Monday, 26 January 2015

YEHUDE-LEYB BINSHTOK

YEHUDE-LEYB BINSHTOK (1836-October 22, 1894)
     Born in Lukatsh (Lukach), Volhynia, Ukraine, he attended religious elementary school until age nine or ten.  Around that time, circa 1846, the Cantonist laws (drafting Jewish teenagers into the tsarist military for twenty-five years) of 1827 took on an especially harsh form.  “Kidnappers” (khapers) lay in hiding at every step to seize eight-to-ten year-old children.  The surest safeguard was a Russian school.  Binshtok’s father, Moyshe, turned him over to a Russian public school in Zhitomir.  In 1858 he graduated from the Zhitomir rabbinical seminary, and thereafter he studied for a time in a yeshiva in Mogilev, Podolia.  From 1862 he was the rabbi of Zhitomir, and later he became the “learned Jew” serving the governor of Volhynia and working as a teacher of Judaism in a Zhitomir high school.  In 1881 he participated, without the knowledge of the governor, in a conference of Jewish community leaders in connection with the wave of local pogroms and was consequently dismissed from his posts.  He remained in St. Petersburg for a number of years where he took up the position of secretary for the St. Petersburg Jewish community, and later of the “Khevre mefitse haskalah” (Society for the promotion of enlightenment [among the Jews of Russia]).  In 1892 he traveled to Palestine as plenipotentiary of the Odessa “Committee to Support Jewish Agricultural Laborers and Artisans.”  Over the course of the years that he held this position in Israel, he worked energetically to bring the Sefardi and Ashkenazi sections of the Jewish community together.  He founded the first Hebrew school in Jaffa and created there the first library in the name of Y. L. Levanda.  He died in Jaffa.
     He began his literary activities in 1860 with currents events articles in the first Russian Jewish magazines, Rassvet (Dawn) and Sion (Zion).  In 1868 (1867?) he published a Russian translation of Mendele’s Haavot vehabonim (Father and sons); in 1868 he translated into Yiddish, together with Mendele, Jules Verne’s Five Weeks in a Balloon as Der luftbalon; in 1870 he helped Mendele write the popular scientific booklet, Der fish, vos hot ayngeshlungen yoyne hanovi (The fish that swallowed Jonah the prophet); in 1874—again together with Mendele—he translated into Yiddish Ustav o voinskoi povinnosti vysochaishe as Dos gezets vegn algemayne militer-flikht (The law concerning general military duty).  He also contributed to Yudishes folksblat (Jewish people’s newspaper) and to Voskhod (Sunrise).  He published in 1884 a critical biographical treatise concerning Mendele in connection with the jubilee of Mendele’s twenty-fifth literary work.  The biographical information in this work remains until today an important source for all works concerning Mendele’s life.  In 1891 Binshtok—using the pseudonym “Uleinikov”—published in Russian the results of his research on the Jewish colonies in the Ekatorinoslav region; in 1896 the Zionist organization the Galicia published, under the auspices of R. Shlomo Berliner, Binshtok’s Dertseylungen funem yidishn lebn in rusland (Tales of Jewish life in Russia), 71 pp.  Mendele’s closest friend from 1863 until 1892, they carried on a frequent correspondence.  For the historiography of Yiddish literature, Mendele’s letters to Binshtok are an exceedingly important source.
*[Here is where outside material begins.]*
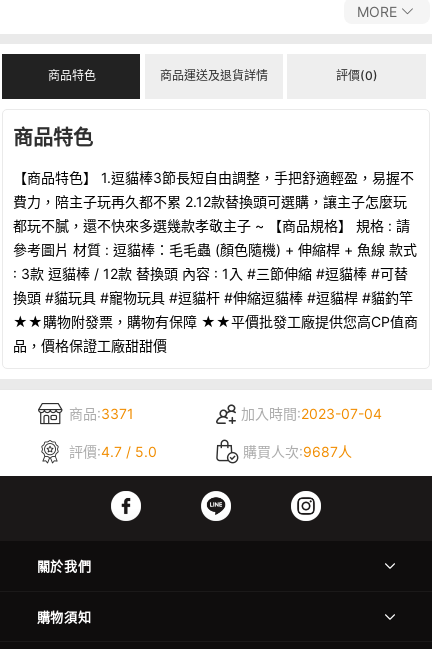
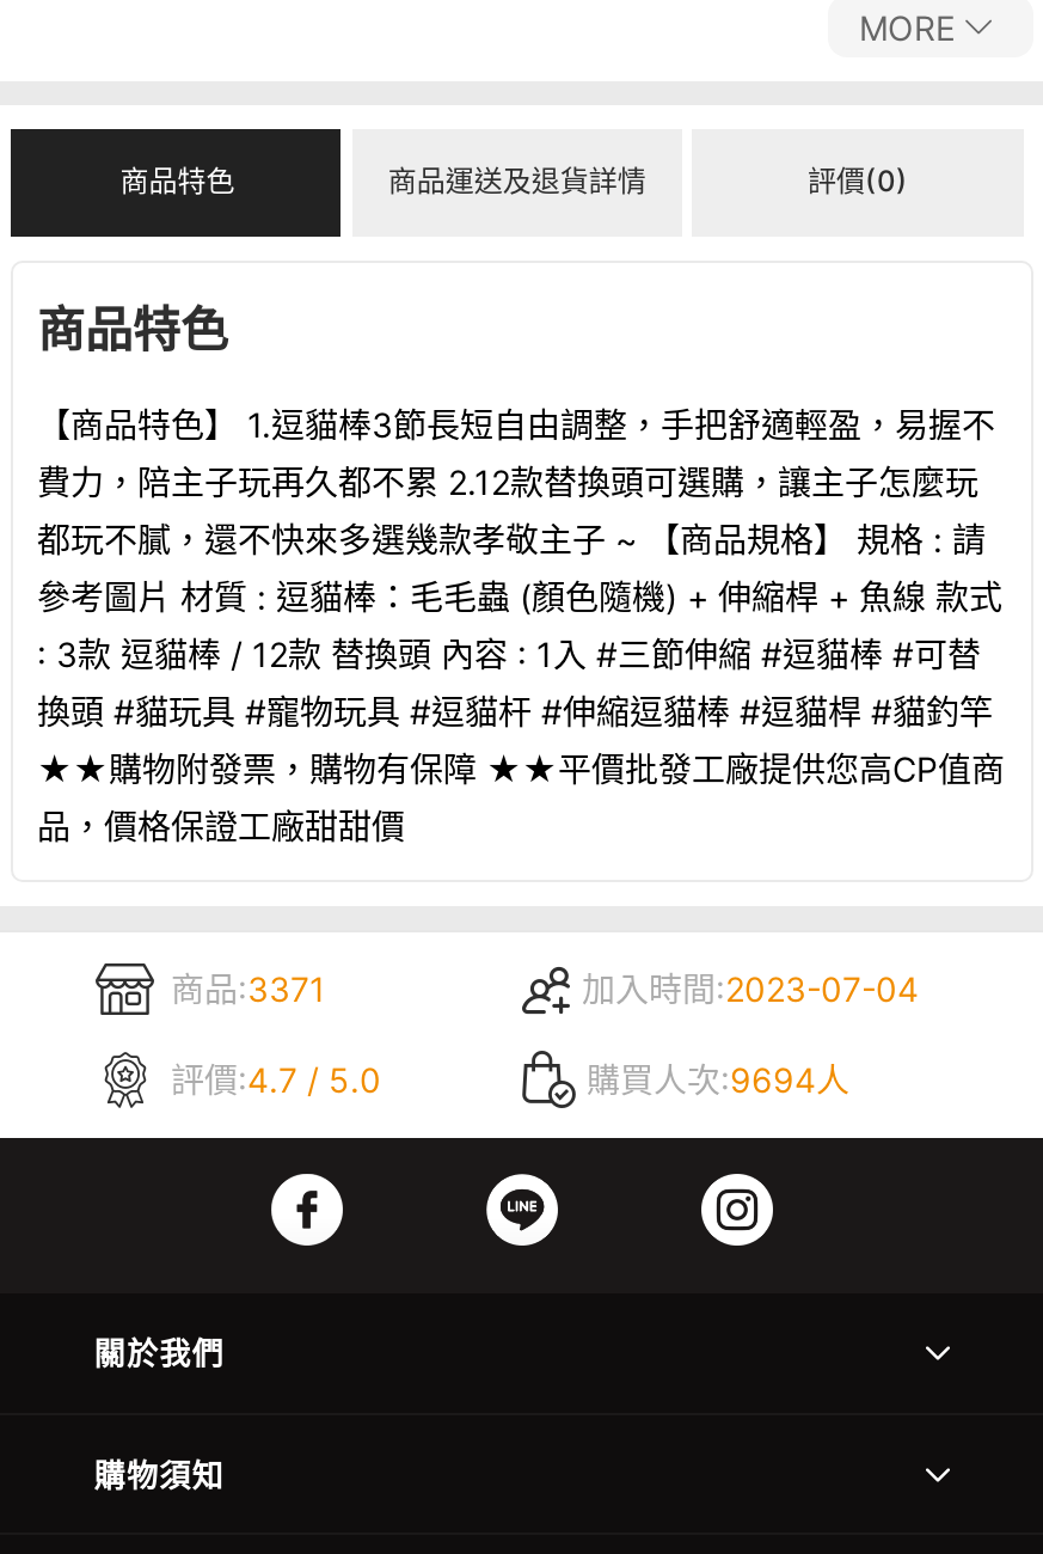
[243,443,352,460] 購買人次:9687人 -> [587,1058,849,1099] 購買人次:9694人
Sources: Zalmen Reyzen, Leksikon, vol. 1; D. Tidhar, Entsiklopedyah lealutse hayishuv uvonav (Encyclopedia of the founders and builders of Israel) (Tel Aviv, 1949), vol. 3, p. 1280; Sh. Ginzburg, “Mendele moykher-sforim in zayne briv” (Mendele Moykher-Sforim in his letters), in his Historishe verk (Historical works) (New York, 1937), vol. 1, pp. 140-63; “Fun undzer arkhiv” (From our archive), Tsaytshrift 5 (Minsk, 1931), pp. 1-42; Avrom Abtshuk, Mendele moykher-sforim (Kiev, 1927), pp. 12ff; Shmuel Niger, Mendele moykher-sforim, zayn lebn, zayne gezelshaftlikhe un literarishe oyftuungen (Mendele Moykher-Sforim, his life, his social and literary feats) (Chicago, 1936).